Your instructions
Exactly the lines from the one with "payment method: Mastercard -> PayPal" to the end of the entries should appear in your answer, retyped word for word.

===== Given information =====

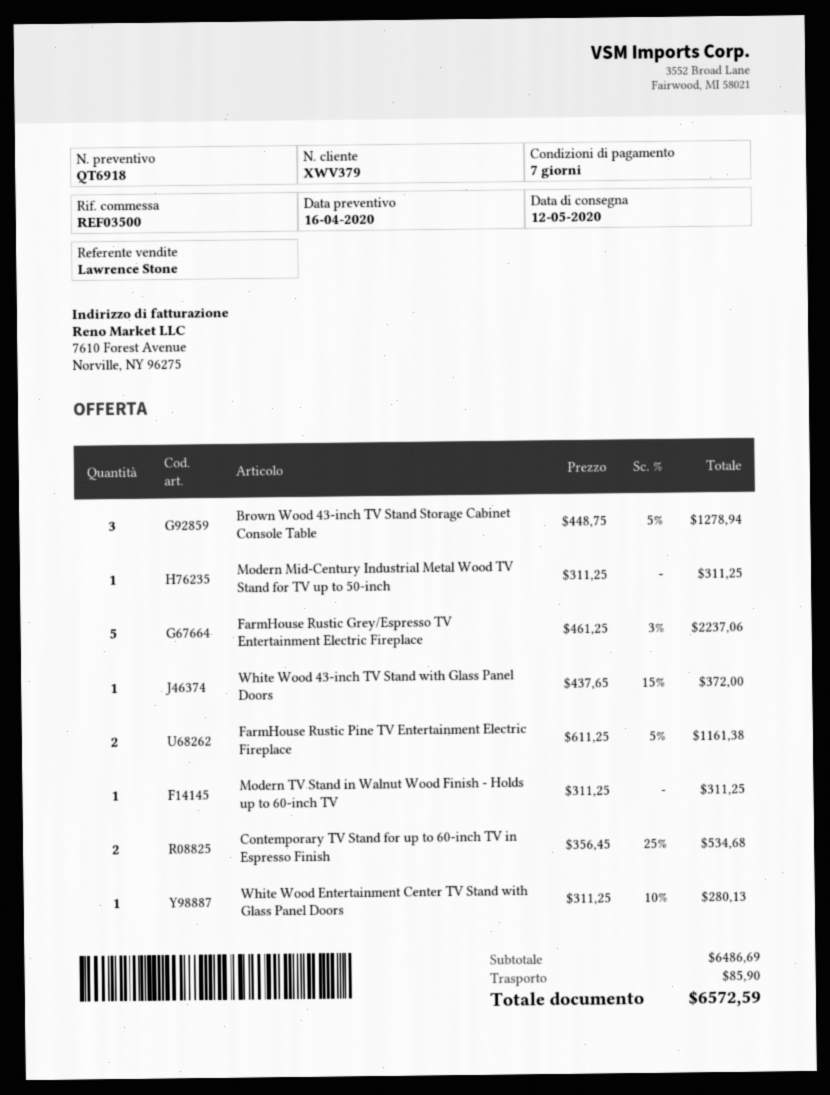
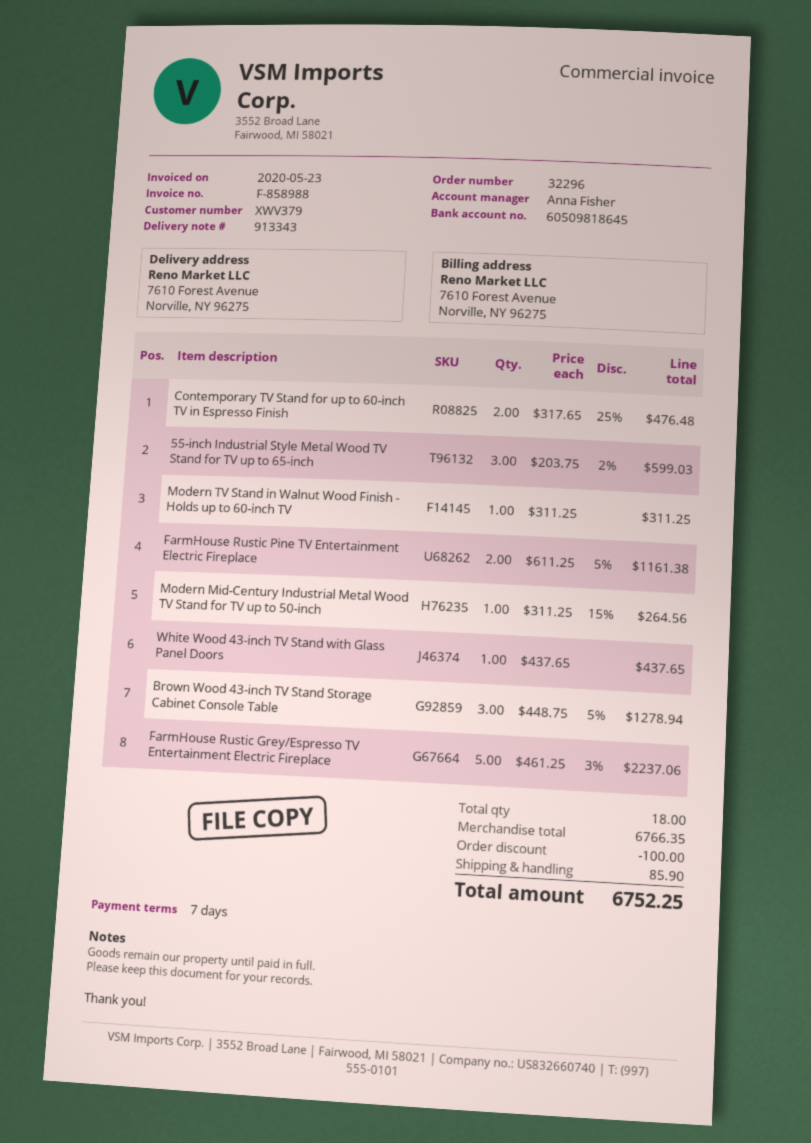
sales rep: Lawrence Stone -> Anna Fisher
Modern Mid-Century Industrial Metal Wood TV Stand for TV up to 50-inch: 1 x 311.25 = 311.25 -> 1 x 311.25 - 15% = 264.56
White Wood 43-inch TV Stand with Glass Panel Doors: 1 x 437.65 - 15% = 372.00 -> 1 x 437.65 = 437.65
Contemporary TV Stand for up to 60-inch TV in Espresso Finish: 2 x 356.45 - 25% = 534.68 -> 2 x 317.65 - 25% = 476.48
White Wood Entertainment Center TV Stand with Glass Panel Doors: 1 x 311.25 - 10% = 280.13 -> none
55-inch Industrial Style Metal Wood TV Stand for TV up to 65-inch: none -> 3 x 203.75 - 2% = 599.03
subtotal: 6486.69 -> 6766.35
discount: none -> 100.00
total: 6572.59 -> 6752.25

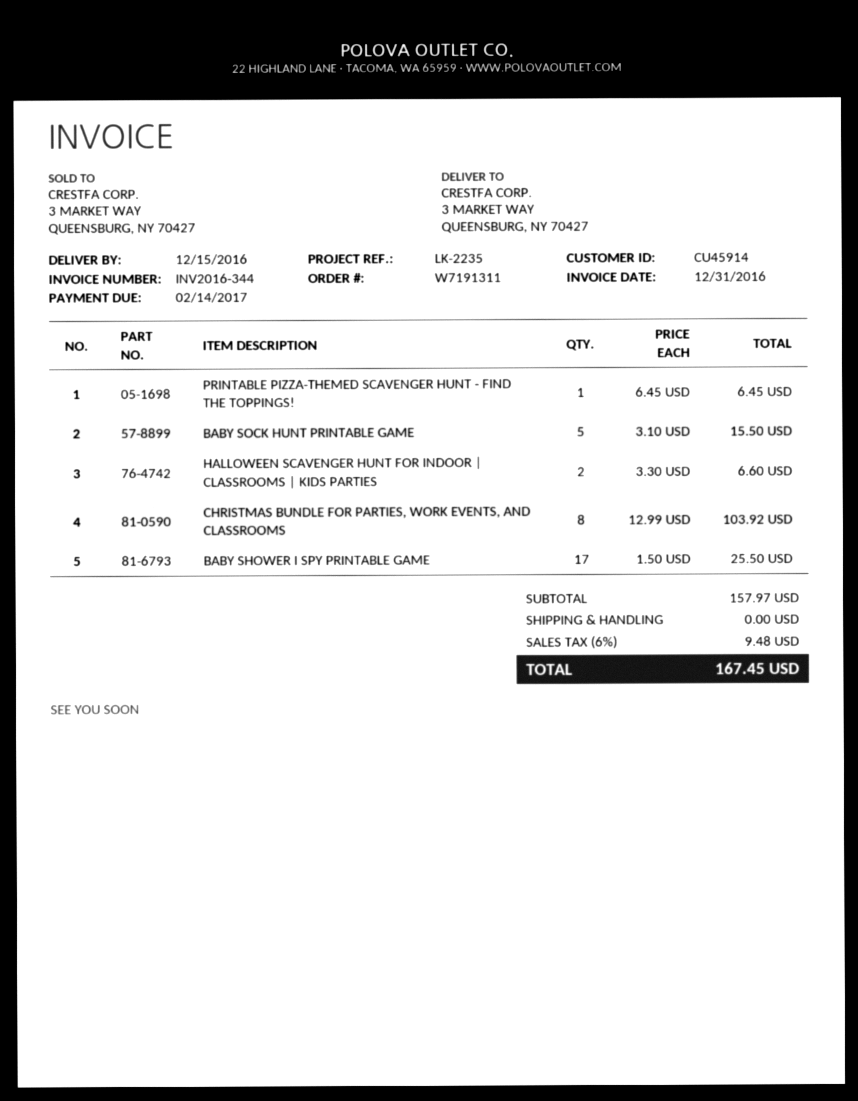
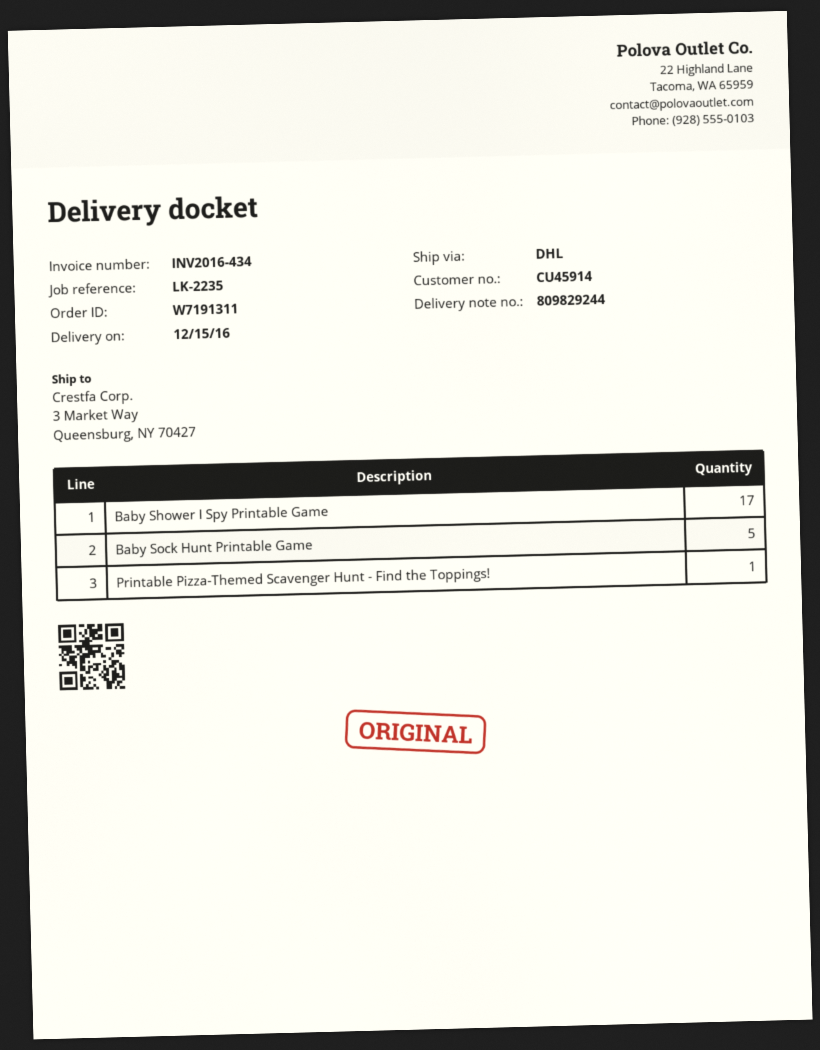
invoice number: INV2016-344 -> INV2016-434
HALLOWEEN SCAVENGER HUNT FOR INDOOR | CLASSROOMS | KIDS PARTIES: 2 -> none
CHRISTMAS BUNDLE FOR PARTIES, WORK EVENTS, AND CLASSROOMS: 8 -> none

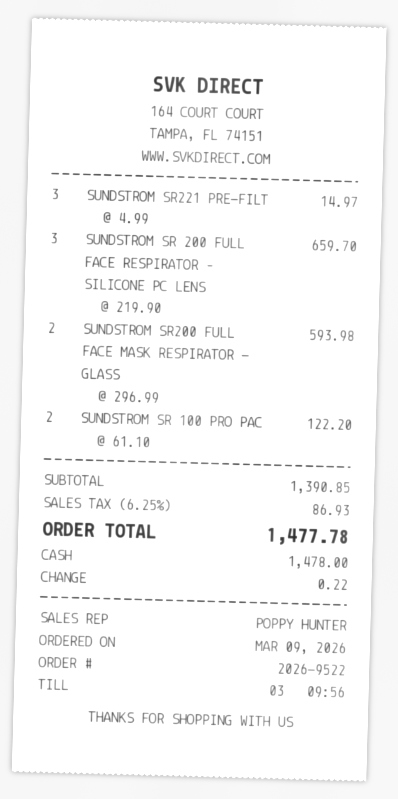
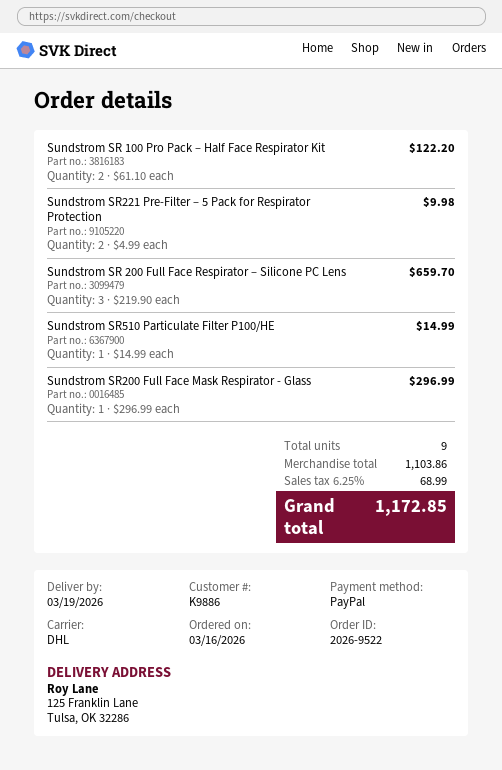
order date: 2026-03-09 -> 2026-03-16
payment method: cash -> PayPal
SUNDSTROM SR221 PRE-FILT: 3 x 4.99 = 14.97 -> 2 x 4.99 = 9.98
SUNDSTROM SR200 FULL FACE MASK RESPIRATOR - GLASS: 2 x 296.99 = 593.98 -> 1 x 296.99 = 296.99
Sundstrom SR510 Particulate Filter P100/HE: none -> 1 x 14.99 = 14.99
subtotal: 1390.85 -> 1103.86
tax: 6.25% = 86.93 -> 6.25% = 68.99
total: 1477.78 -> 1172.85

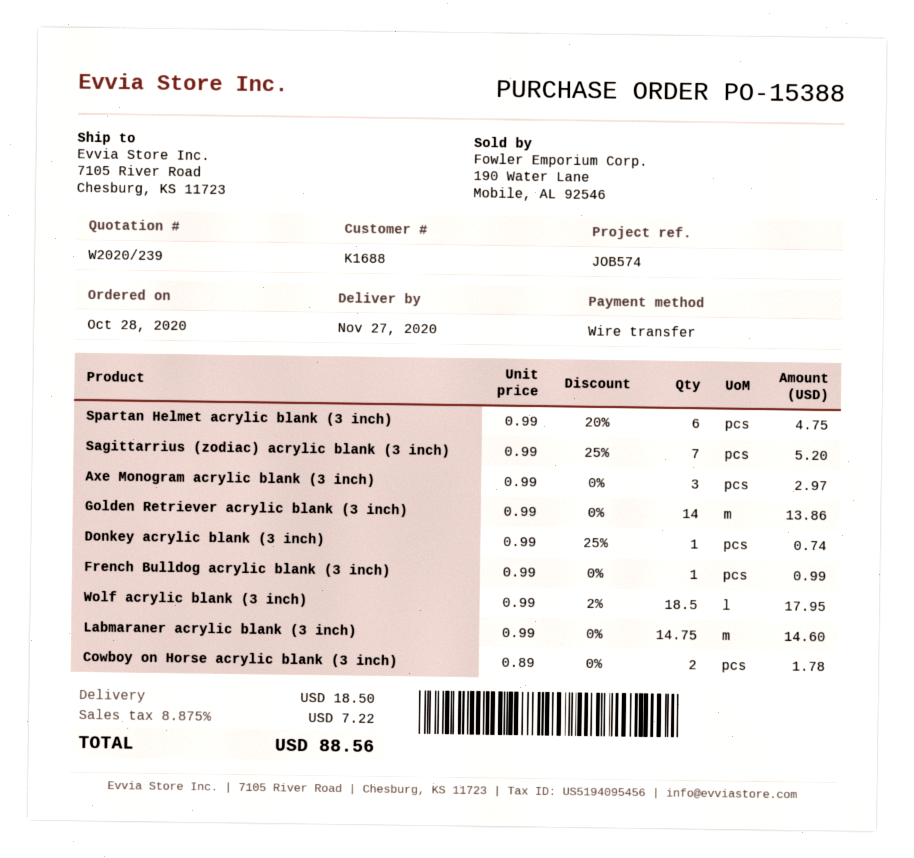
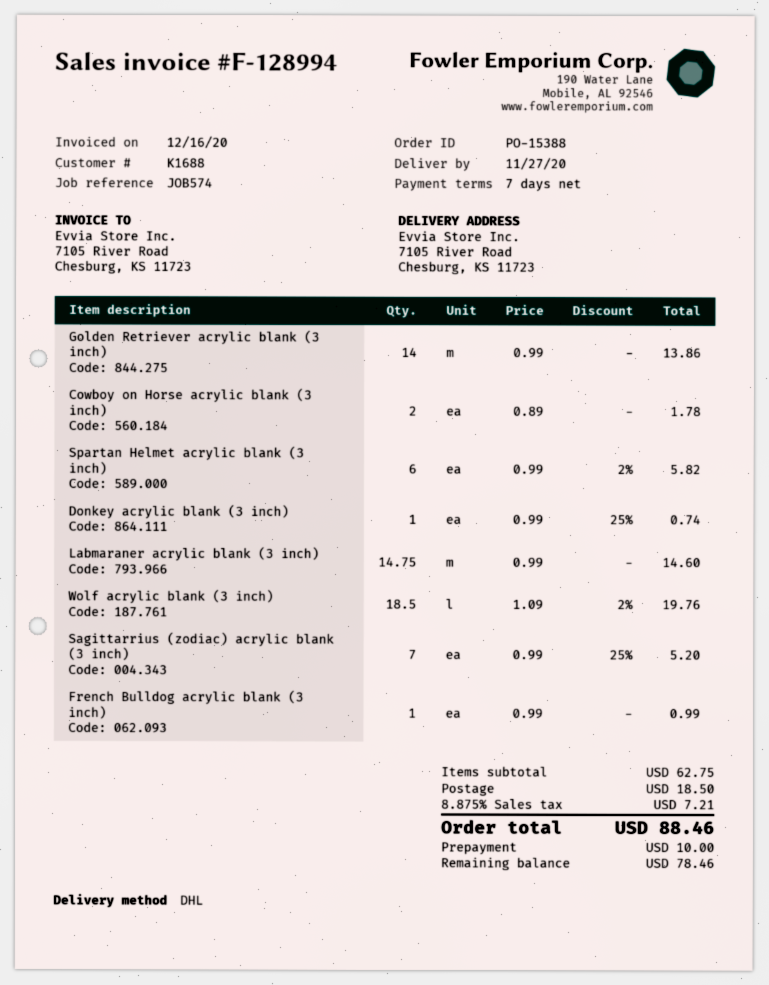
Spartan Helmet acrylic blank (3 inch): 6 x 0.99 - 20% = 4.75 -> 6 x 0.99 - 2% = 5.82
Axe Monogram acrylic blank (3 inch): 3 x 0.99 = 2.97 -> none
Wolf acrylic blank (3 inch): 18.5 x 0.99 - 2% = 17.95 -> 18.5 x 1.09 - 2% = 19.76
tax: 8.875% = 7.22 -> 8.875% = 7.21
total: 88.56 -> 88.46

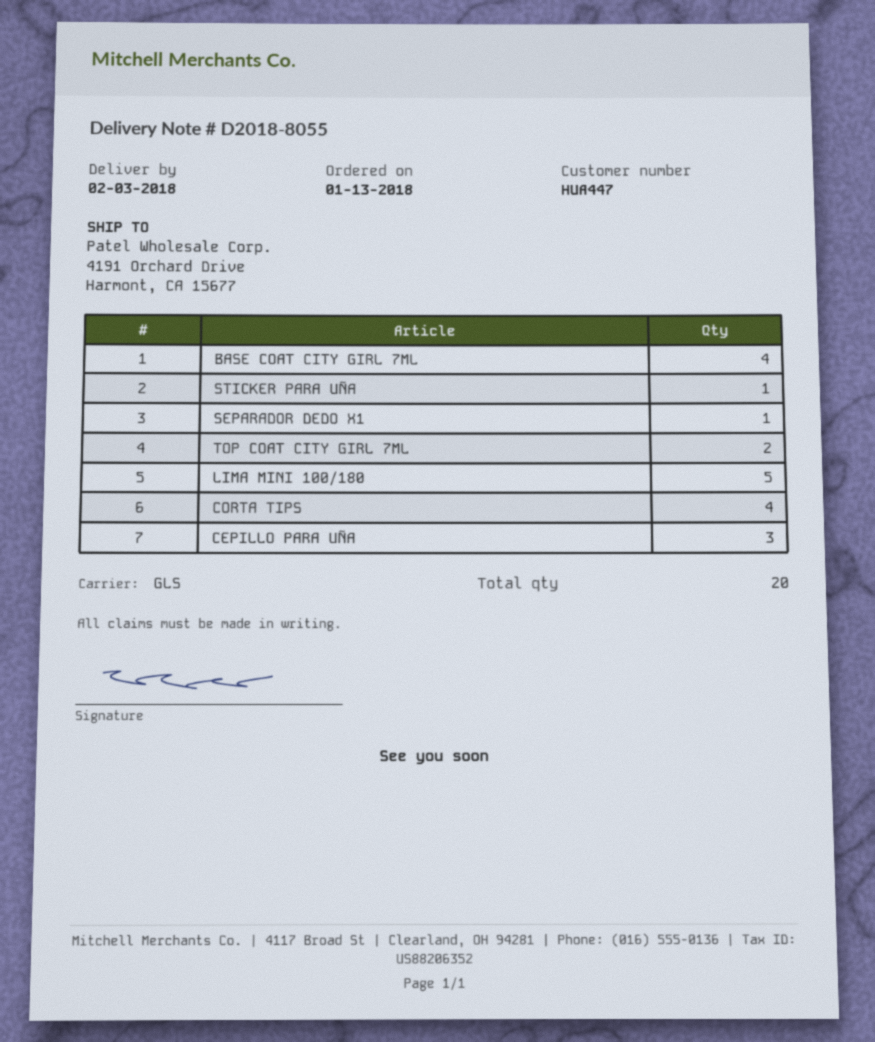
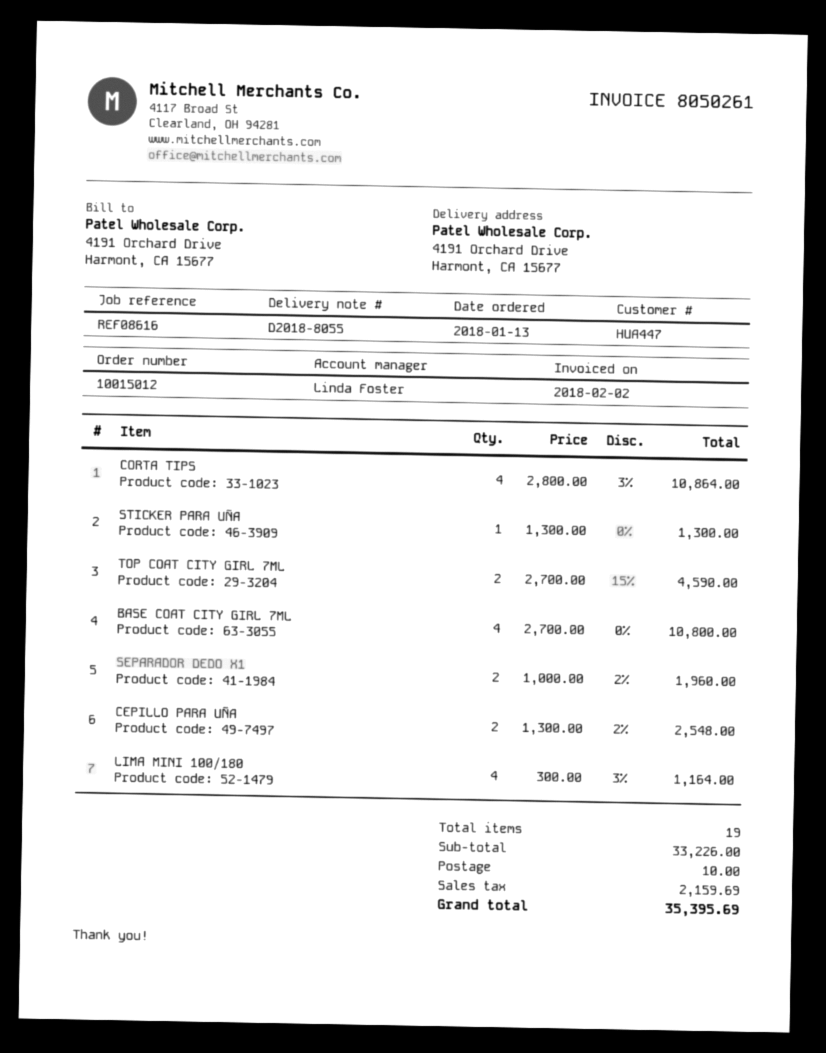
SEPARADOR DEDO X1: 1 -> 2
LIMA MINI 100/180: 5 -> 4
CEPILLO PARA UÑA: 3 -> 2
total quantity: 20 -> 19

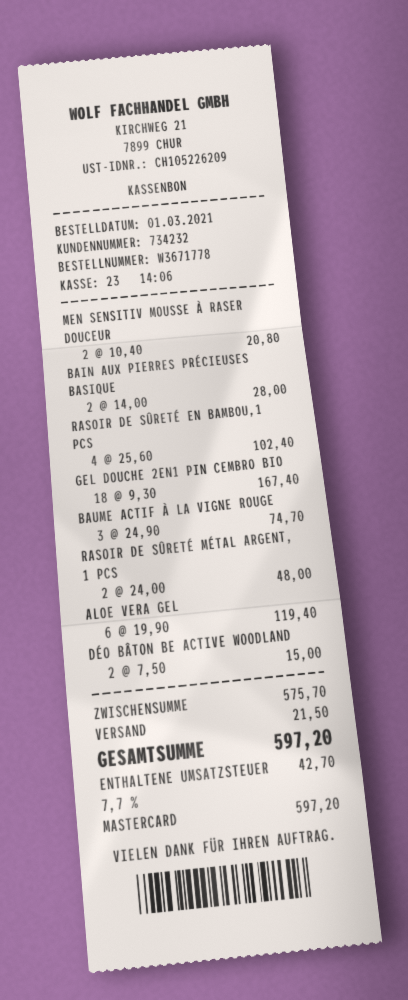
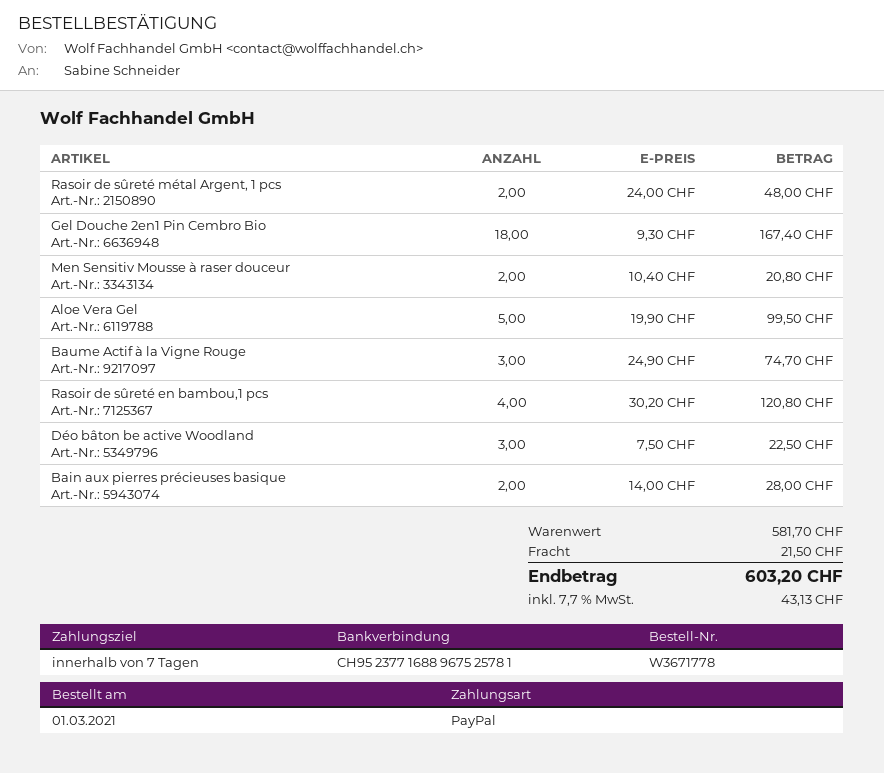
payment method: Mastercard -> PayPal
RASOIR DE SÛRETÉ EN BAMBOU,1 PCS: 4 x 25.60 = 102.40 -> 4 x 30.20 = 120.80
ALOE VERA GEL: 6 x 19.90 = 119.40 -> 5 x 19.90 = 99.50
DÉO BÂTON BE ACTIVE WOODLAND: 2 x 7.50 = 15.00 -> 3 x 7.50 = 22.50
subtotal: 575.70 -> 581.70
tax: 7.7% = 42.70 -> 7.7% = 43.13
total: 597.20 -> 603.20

=====

Result for this task
payment method: Mastercard -> PayPal
RASOIR DE SÛRETÉ EN BAMBOU,1 PCS: 4 x 25.60 = 102.40 -> 4 x 30.20 = 120.80
ALOE VERA GEL: 6 x 19.90 = 119.40 -> 5 x 19.90 = 99.50
DÉO BÂTON BE ACTIVE WOODLAND: 2 x 7.50 = 15.00 -> 3 x 7.50 = 22.50
subtotal: 575.70 -> 581.70
tax: 7.7% = 42.70 -> 7.7% = 43.13
total: 597.20 -> 603.20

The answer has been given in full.